▶ [PROBLEM] Among the entries below, one line contains "font-weight:bold; font-size:68px; line-height:62px;" and another contains "font-weight:bold; font-size:58px; line-height:62px;". Transcribe those two lines and every line between them, exactly.

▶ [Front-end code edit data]

%%

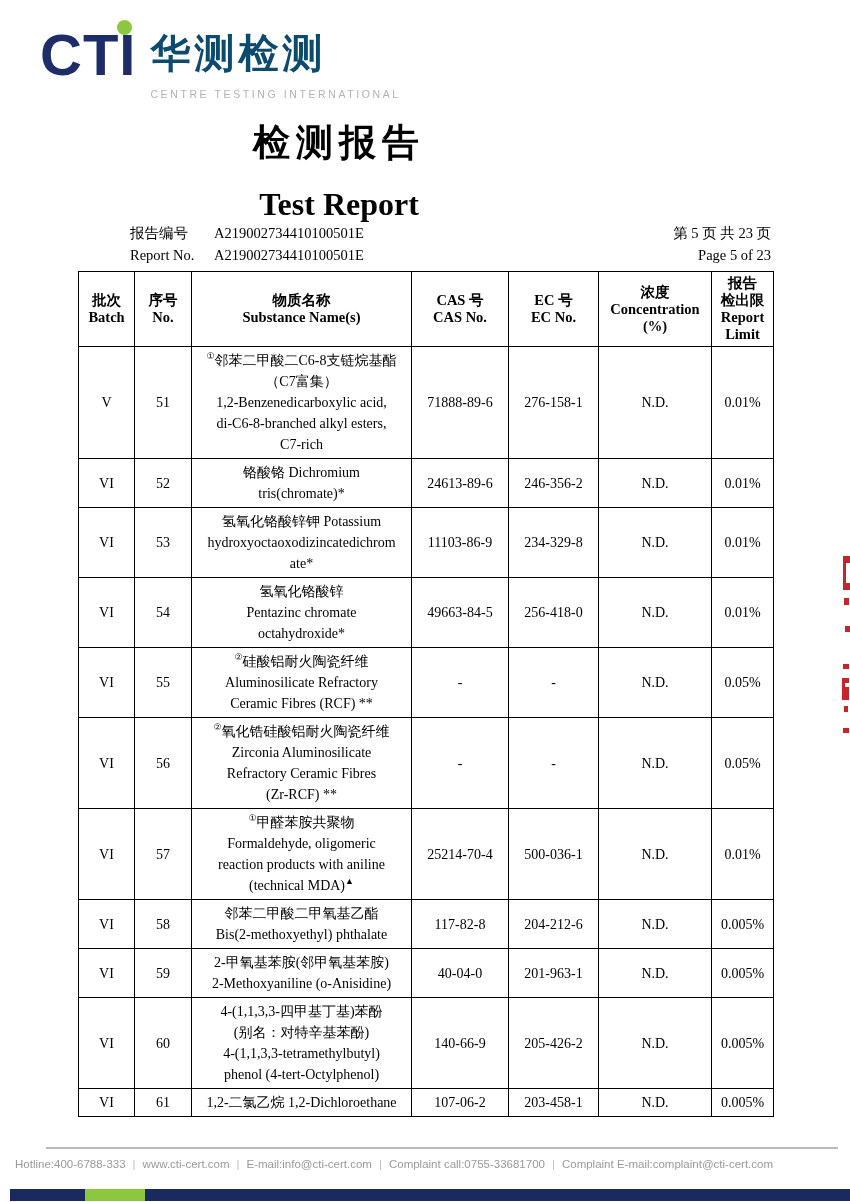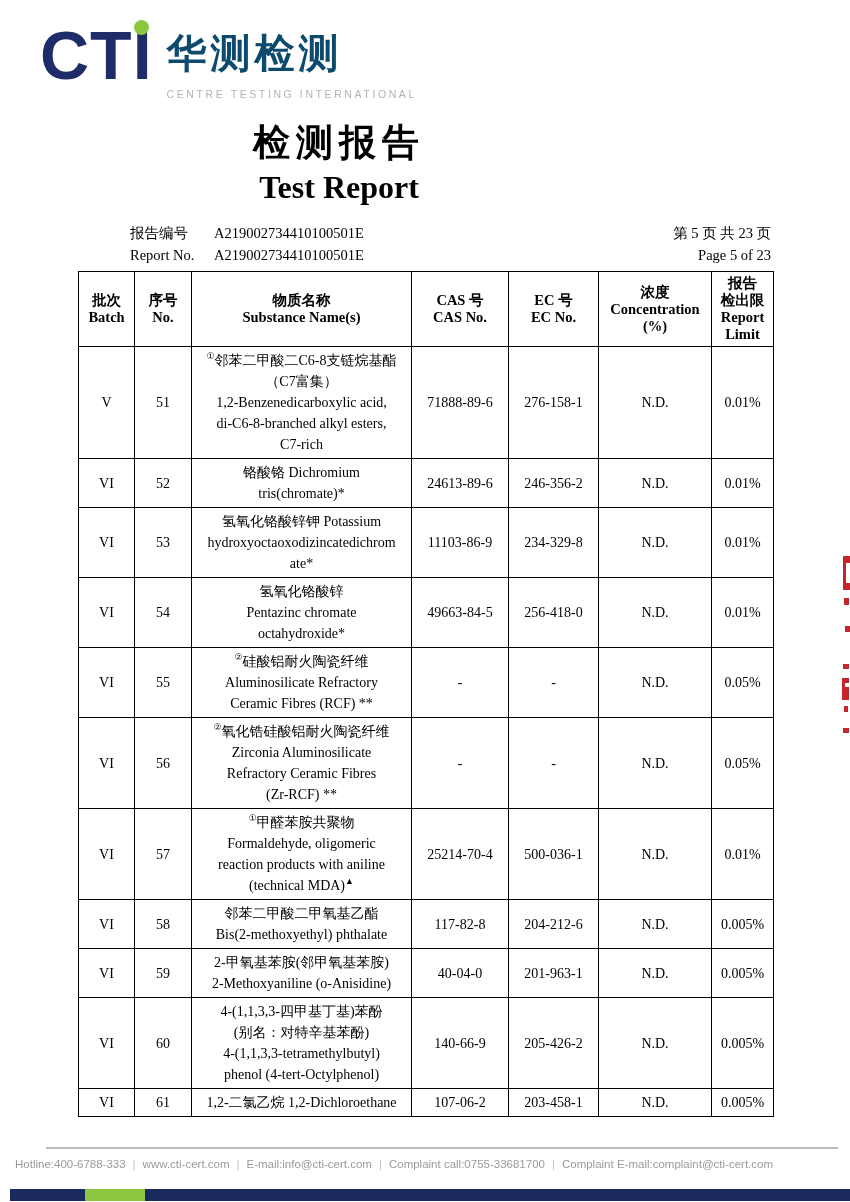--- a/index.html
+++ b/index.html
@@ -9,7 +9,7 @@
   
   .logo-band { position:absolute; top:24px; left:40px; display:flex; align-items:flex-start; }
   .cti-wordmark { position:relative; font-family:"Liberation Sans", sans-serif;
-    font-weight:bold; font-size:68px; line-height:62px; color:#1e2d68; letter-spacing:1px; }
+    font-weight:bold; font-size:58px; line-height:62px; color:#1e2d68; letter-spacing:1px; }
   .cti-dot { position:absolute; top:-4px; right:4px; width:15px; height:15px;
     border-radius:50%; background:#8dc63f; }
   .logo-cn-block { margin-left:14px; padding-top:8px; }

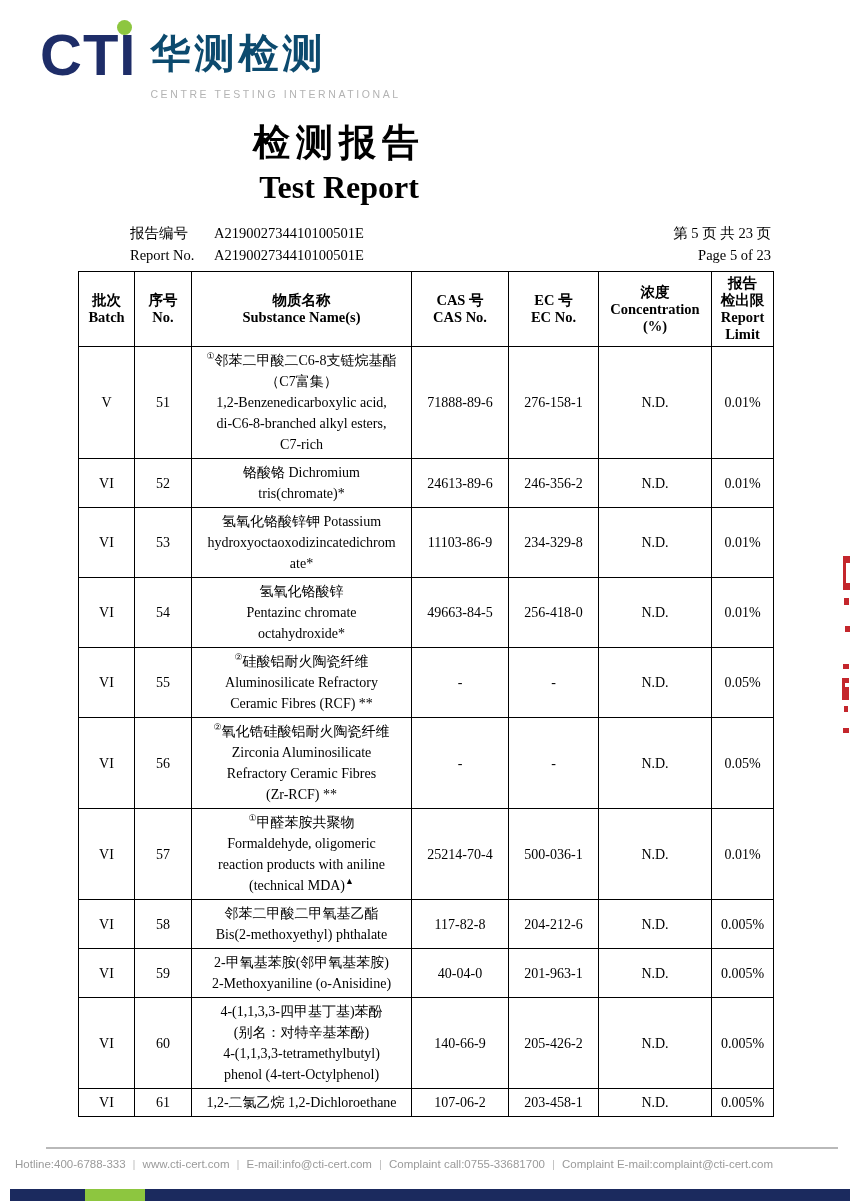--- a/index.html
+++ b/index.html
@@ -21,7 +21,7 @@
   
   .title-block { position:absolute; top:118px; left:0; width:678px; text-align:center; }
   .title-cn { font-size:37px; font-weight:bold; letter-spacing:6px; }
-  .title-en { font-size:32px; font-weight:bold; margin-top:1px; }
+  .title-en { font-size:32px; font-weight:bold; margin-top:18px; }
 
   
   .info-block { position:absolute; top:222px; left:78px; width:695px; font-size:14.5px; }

%%
%%

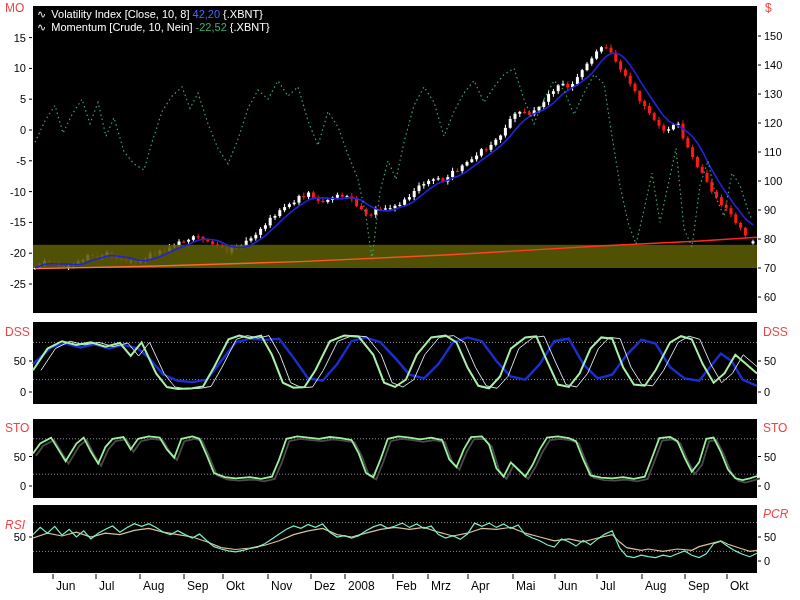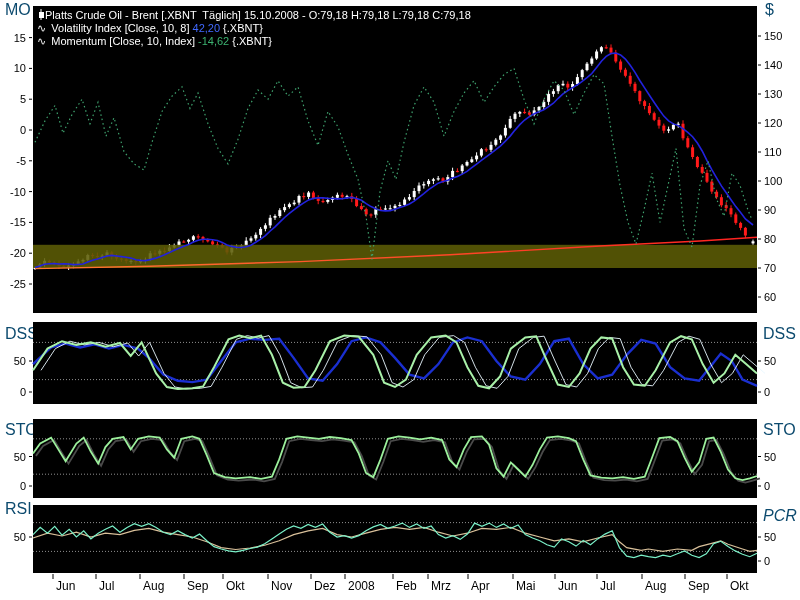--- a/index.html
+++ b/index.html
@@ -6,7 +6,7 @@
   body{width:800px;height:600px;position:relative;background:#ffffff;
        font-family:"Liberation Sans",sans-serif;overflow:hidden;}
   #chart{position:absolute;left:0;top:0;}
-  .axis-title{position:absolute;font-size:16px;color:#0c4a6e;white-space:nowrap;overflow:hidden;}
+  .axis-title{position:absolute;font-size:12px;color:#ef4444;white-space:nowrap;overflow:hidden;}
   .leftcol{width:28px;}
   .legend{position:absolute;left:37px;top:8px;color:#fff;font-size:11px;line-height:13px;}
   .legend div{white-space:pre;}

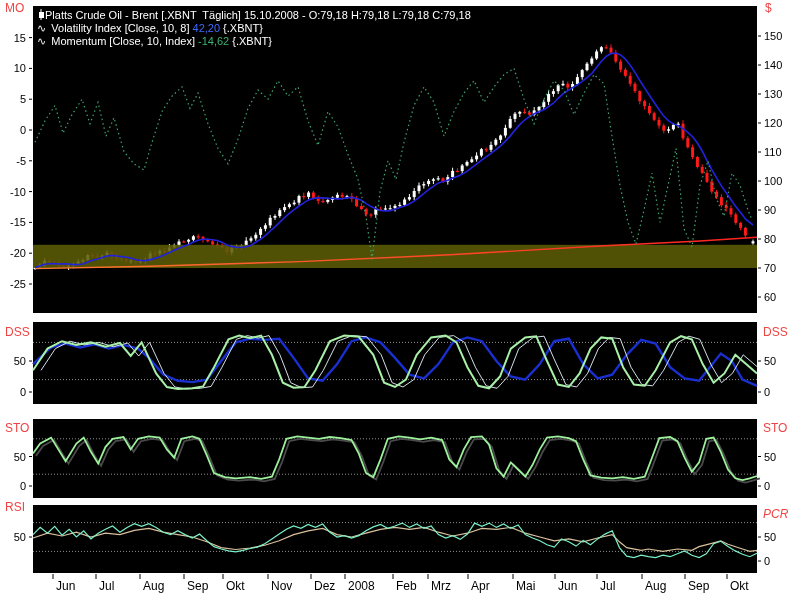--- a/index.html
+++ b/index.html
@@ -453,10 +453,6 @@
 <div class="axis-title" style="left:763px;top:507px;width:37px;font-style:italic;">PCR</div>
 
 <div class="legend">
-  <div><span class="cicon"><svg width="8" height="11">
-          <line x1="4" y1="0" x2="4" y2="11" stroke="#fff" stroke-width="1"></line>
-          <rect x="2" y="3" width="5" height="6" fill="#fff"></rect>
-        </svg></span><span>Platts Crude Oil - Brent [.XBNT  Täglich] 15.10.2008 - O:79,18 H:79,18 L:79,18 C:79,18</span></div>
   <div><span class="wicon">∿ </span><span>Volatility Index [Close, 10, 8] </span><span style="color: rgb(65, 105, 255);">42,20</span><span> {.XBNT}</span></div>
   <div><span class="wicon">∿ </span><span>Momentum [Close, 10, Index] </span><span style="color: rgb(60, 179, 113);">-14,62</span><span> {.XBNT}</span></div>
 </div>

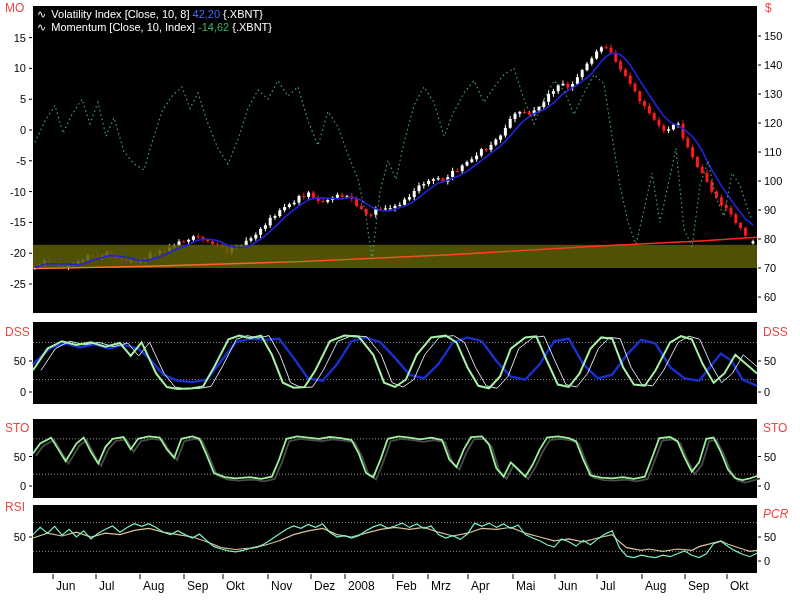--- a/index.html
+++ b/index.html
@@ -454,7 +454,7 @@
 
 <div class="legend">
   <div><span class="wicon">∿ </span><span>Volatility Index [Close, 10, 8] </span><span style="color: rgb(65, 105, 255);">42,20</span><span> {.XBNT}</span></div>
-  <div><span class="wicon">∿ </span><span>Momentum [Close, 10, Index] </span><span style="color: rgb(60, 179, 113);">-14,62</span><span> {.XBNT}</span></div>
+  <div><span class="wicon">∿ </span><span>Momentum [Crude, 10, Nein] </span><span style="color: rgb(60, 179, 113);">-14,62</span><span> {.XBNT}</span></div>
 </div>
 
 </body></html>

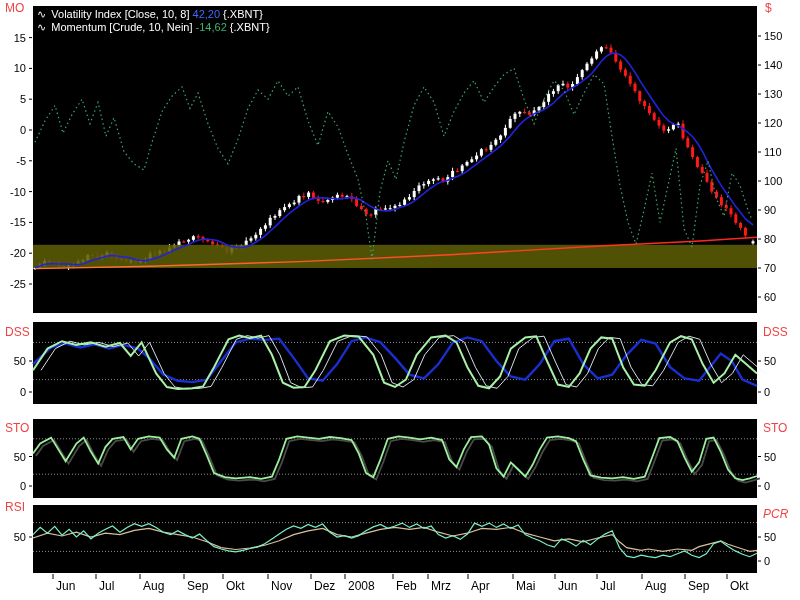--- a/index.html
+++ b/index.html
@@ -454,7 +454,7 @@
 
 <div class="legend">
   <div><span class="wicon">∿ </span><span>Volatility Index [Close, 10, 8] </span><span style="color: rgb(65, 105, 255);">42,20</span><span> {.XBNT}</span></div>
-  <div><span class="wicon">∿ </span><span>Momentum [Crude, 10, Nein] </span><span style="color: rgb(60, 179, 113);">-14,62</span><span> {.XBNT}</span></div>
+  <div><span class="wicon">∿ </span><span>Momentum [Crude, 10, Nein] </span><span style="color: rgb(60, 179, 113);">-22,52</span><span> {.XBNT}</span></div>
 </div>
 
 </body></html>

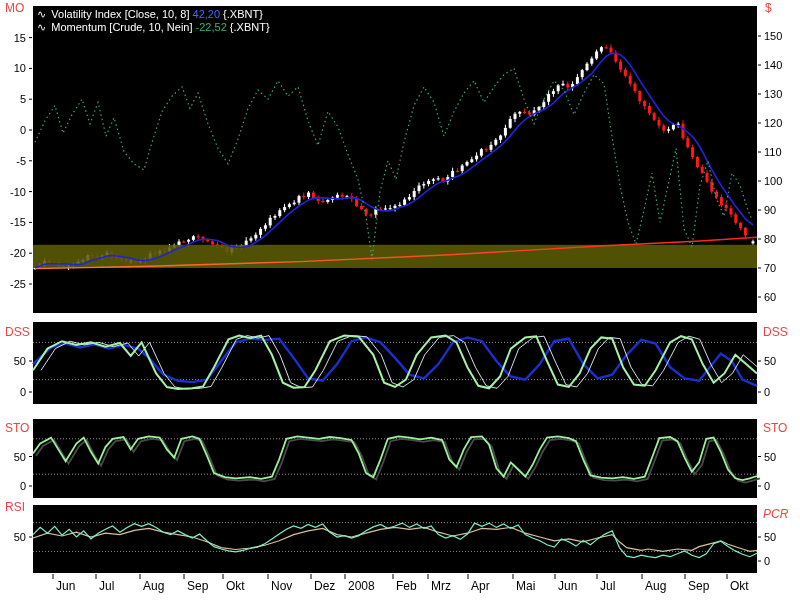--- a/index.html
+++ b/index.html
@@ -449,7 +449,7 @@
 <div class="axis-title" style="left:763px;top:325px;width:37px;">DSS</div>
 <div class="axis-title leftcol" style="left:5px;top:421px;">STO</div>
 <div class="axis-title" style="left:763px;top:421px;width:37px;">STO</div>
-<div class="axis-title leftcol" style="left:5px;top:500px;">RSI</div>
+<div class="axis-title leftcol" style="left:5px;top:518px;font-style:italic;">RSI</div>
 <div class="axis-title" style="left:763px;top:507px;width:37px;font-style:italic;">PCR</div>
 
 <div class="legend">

%%

▶ [OUTPUT]
-    font-weight:bold; font-size:68px; line-height:62px; color:#1e2d68; letter-spacing:1px; }
+    font-weight:bold; font-size:58px; line-height:62px; color:#1e2d68; letter-spacing:1px; }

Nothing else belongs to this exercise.